Today, a day after discussing his voice issues, Google CEO Larry Page took the stage at I/O keynote. He skipped last year’s conference and a few earnings calls after it due to those same voice problems, which he has noted are improving. Page even did something a little new for I/O — taking questions at the end of his talk.
At I/O, Page discussed how important it is for both the developers and Google itself to keep dedicating themselves to technology, to make sure that people everywhere can get access to it. He also discussed his relationship with his father, and how important that was in influencing him when it comes to innovation:
My dad was really interested in technology. He drove me and my family all across the country to go to a robotis company. Then we got there, he thought it was so important his son would go to the conference.
He moved on to discuss how important it is to be able to put all of its work on every single device, making Google a platform to build from. Page notes that adoption of technology is now “much, much faster” and the smartphone itself shows that. Page wants technology to do the hard work, meaning that consumers should be able to use technology, not be used by it. Google’s latest design choices and product announcements reflect that line of thinking, specifically the ease of use that comes with Google Now.
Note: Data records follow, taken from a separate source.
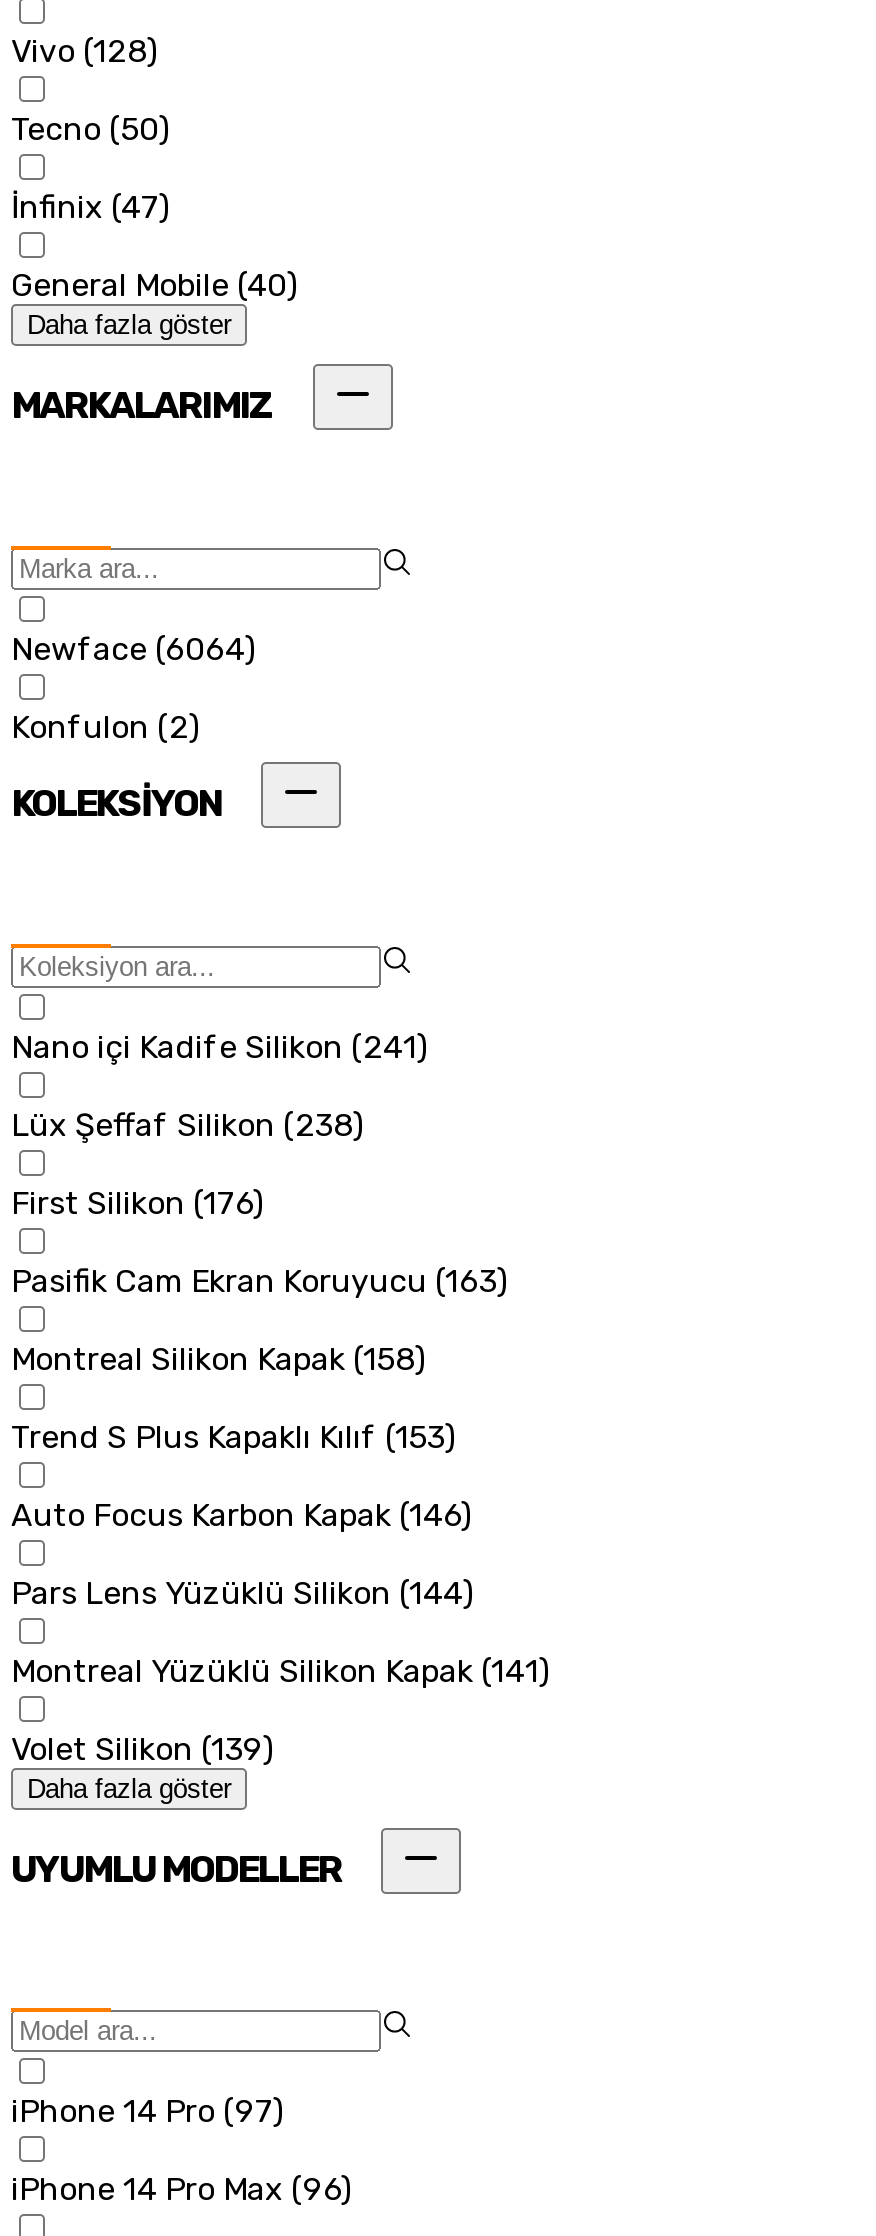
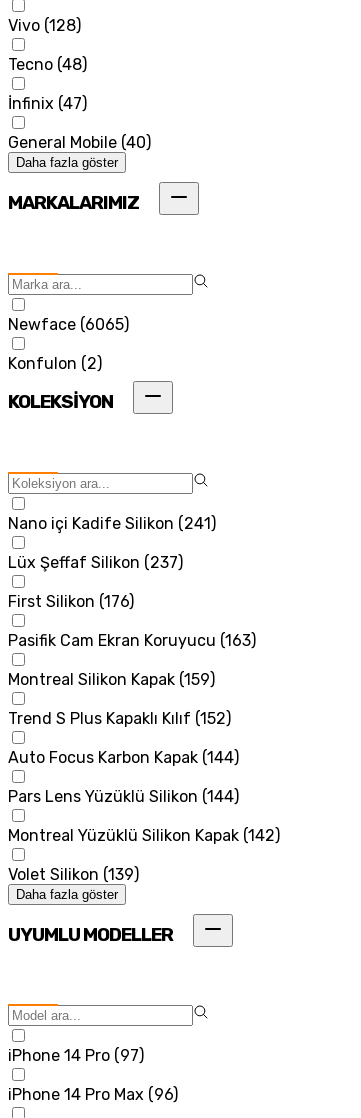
- Tecno (50)
+ Tecno (48)

- Newface (6064)
+ Newface (6065)

- Lüx Şeffaf Silikon (238)
+ Lüx Şeffaf Silikon (237)

- Montreal Silikon Kapak (158)
+ Montreal Silikon Kapak (159)

- Trend S Plus Kapaklı Kılıf (153)
+ Trend S Plus Kapaklı Kılıf (152)

- Auto Focus Karbon Kapak (146)
+ Auto Focus Karbon Kapak (144)

- Montreal Yüzüklü Silikon Kapak (141)
+ Montreal Yüzüklü Silikon Kapak (142)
His philosophy can be best summed up with this quote: “We should be building great things that don’t exist.” This is why Google doesn’t pay attention to competition who is working on similar products, it tries to stay one step ahead with things like self-driving cars and Glass.
Page being on stage is a big deal, as it shows that the company is unified under his direction, regardless of his medical condition.
When asked about freedom of information, Page said that in hundreds of countries in the world, Google is speaking to leaders of countries, specifically its Chairman, Eric Schmidt, to keep dialogue open about protecting users’ privacy as well as keeping your freedom of speech intact.